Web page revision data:
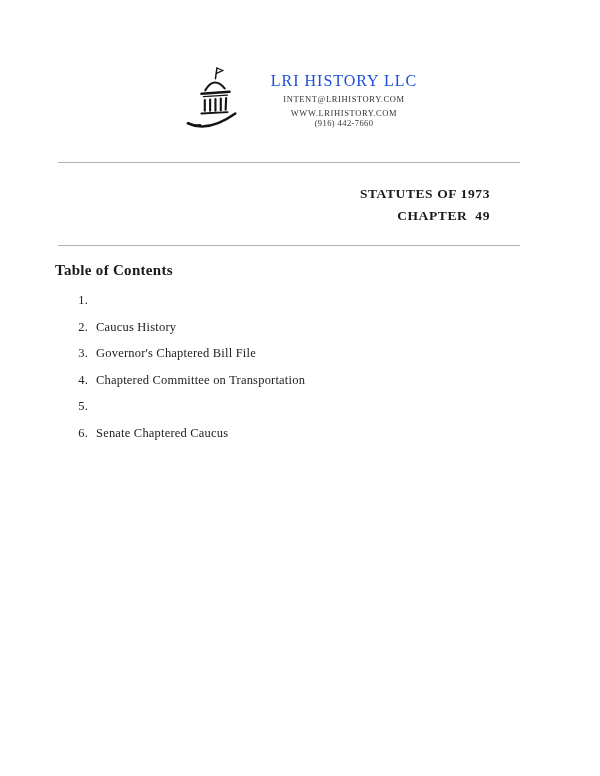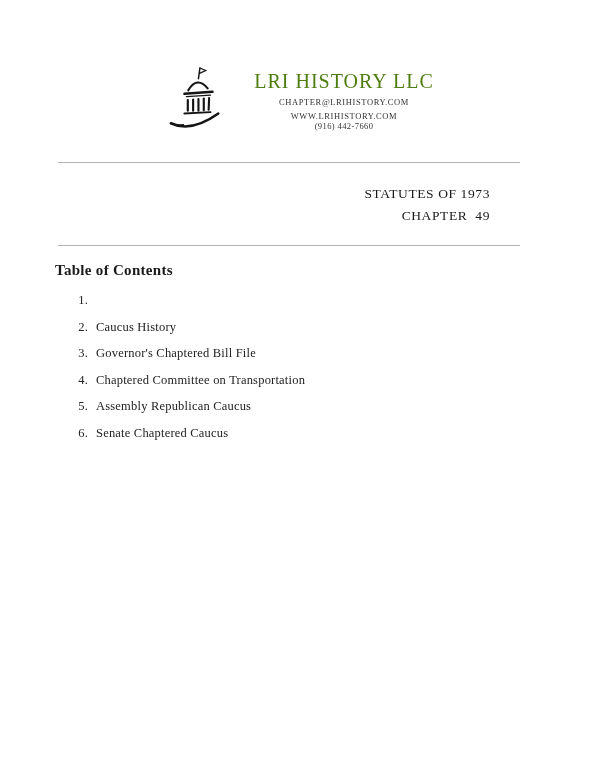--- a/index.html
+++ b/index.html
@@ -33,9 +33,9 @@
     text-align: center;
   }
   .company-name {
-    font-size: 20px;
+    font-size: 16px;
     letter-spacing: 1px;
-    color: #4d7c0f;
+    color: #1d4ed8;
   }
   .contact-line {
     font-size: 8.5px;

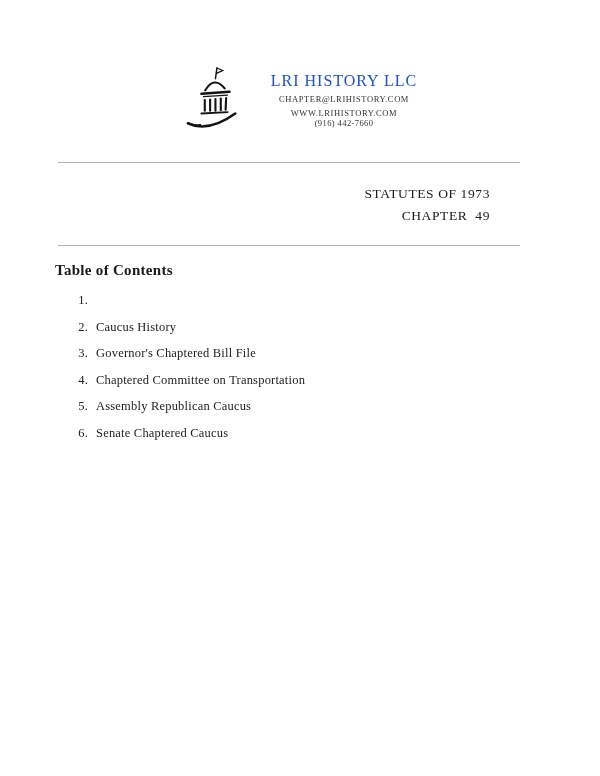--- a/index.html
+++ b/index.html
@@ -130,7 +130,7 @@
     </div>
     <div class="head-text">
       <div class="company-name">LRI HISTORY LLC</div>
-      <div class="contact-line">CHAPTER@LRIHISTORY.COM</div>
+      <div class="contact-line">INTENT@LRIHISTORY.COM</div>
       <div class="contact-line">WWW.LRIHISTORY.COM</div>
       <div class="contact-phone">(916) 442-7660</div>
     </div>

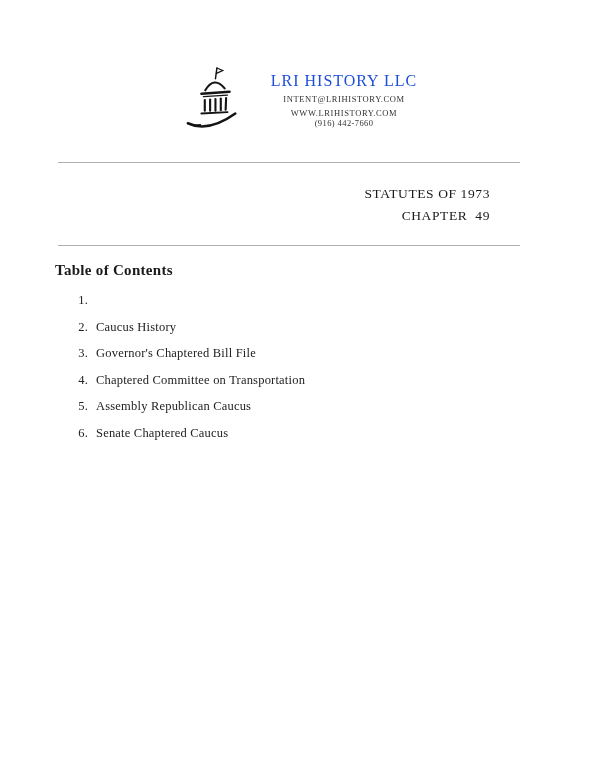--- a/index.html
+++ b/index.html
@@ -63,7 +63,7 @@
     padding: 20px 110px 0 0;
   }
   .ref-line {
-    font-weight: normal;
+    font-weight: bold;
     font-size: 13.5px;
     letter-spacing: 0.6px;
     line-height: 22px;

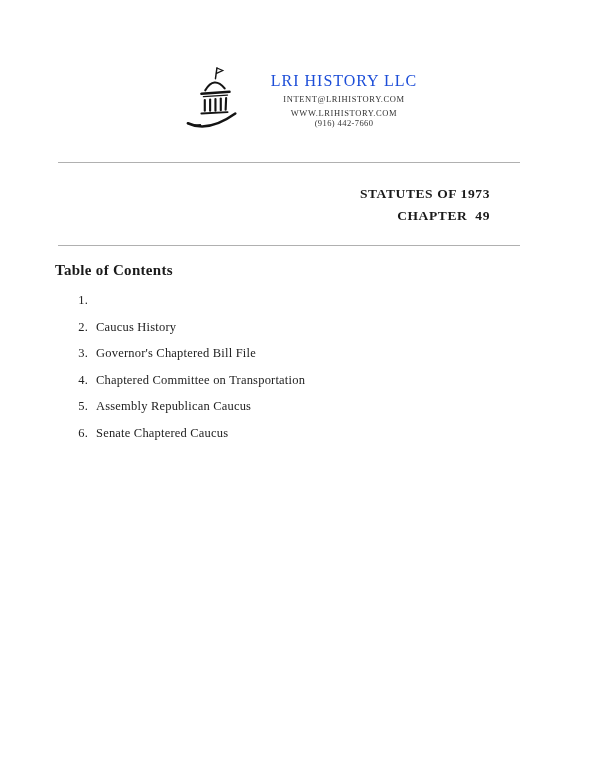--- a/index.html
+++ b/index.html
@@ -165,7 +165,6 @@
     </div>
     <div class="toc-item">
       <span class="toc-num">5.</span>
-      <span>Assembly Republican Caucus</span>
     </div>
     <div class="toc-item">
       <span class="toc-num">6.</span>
--
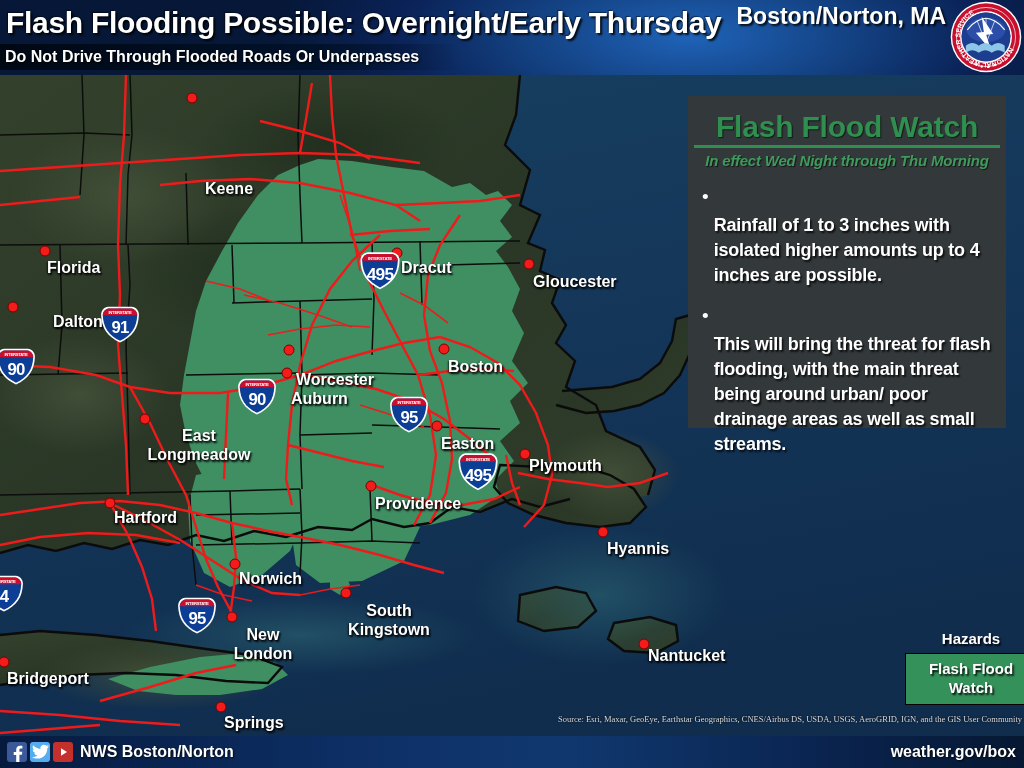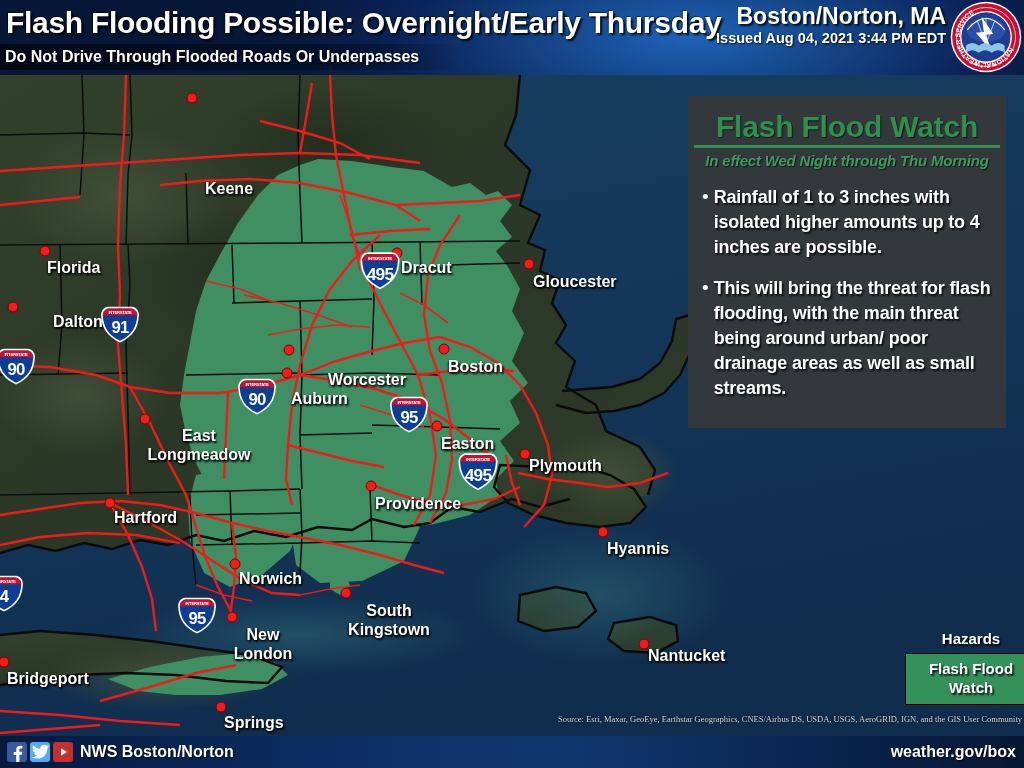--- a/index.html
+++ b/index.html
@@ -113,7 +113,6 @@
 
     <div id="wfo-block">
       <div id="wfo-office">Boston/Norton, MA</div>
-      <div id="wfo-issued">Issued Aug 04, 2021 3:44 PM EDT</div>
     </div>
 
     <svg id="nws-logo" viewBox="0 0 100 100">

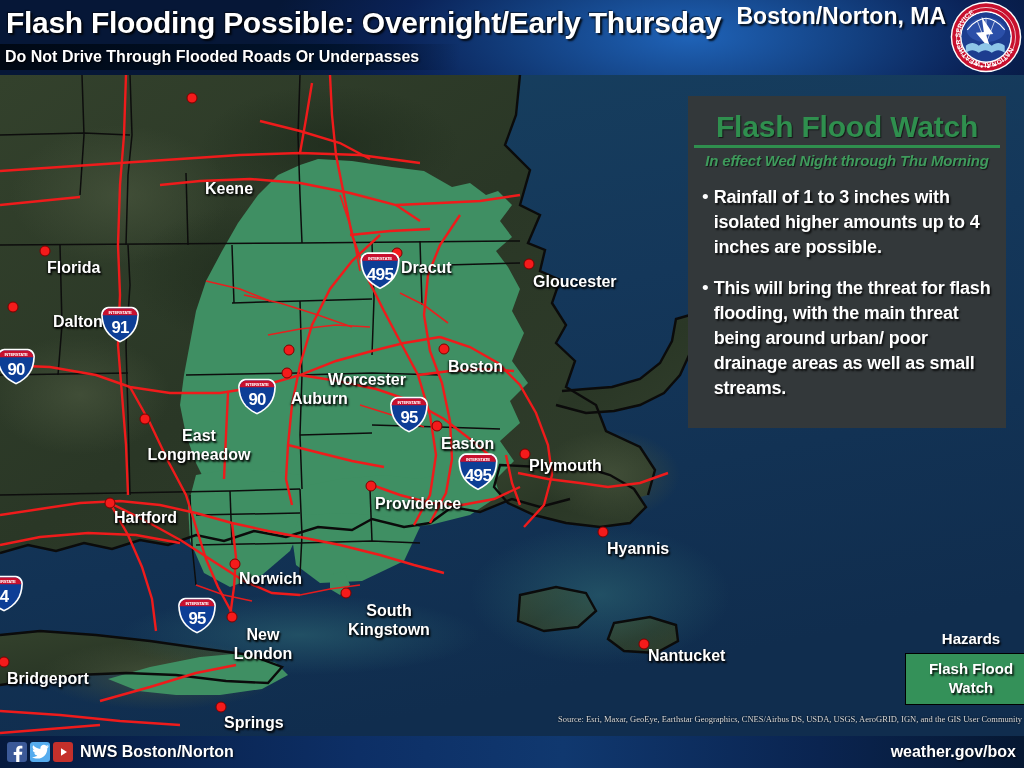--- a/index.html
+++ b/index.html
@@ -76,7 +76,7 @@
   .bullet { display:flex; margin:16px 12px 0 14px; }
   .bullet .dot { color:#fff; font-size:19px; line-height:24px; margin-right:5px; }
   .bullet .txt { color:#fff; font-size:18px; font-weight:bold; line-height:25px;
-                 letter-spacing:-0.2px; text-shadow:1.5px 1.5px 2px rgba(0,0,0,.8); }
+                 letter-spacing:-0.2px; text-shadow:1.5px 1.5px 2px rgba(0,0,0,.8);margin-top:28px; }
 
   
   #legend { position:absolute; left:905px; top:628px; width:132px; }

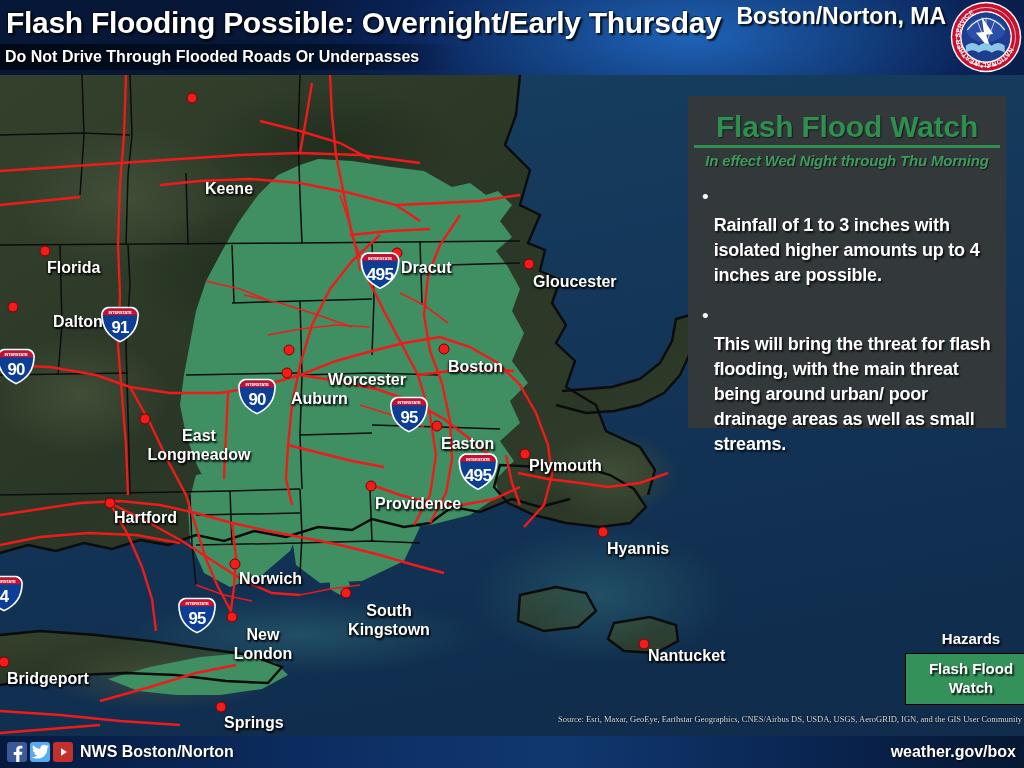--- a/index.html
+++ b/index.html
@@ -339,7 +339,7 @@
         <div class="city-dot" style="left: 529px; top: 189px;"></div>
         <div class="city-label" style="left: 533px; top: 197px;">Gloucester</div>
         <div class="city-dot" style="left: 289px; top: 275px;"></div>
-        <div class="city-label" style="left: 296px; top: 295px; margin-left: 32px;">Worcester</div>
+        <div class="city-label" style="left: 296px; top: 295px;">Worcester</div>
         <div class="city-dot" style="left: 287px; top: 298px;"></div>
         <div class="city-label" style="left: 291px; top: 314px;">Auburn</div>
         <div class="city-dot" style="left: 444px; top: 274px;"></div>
--
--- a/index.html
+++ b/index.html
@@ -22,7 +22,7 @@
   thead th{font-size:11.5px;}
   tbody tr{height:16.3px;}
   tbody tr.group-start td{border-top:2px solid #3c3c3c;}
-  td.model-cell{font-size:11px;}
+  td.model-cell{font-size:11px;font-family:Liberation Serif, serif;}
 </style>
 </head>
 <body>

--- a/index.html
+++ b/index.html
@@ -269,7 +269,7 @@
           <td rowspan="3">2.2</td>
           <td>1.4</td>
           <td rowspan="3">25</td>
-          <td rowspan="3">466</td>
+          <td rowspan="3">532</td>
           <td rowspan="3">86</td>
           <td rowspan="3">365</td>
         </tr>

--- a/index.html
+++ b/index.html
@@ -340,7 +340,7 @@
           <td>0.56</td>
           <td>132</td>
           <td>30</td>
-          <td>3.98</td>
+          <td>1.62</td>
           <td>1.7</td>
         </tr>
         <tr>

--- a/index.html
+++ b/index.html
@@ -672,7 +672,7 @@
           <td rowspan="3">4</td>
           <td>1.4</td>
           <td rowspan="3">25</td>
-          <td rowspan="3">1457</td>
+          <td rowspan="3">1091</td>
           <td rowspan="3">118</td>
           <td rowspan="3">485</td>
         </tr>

**Task description**
Search the entries for the word "margin". Copy every line where it occurs.

**Solution**
   .bullet { display:flex; margin:16px 12px 0 14px; }
   .bullet .dot { color:#fff; font-size:19px; line-height:24px; margin-right:5px; }
+                 letter-spacing:-0.2px; text-shadow:1.5px 1.5px 2px rgba(0,0,0,.8);margin-top:28px; }
-        <div class="city-label" style="left: 296px; top: 295px; margin-left: 32px;">Worcester</div>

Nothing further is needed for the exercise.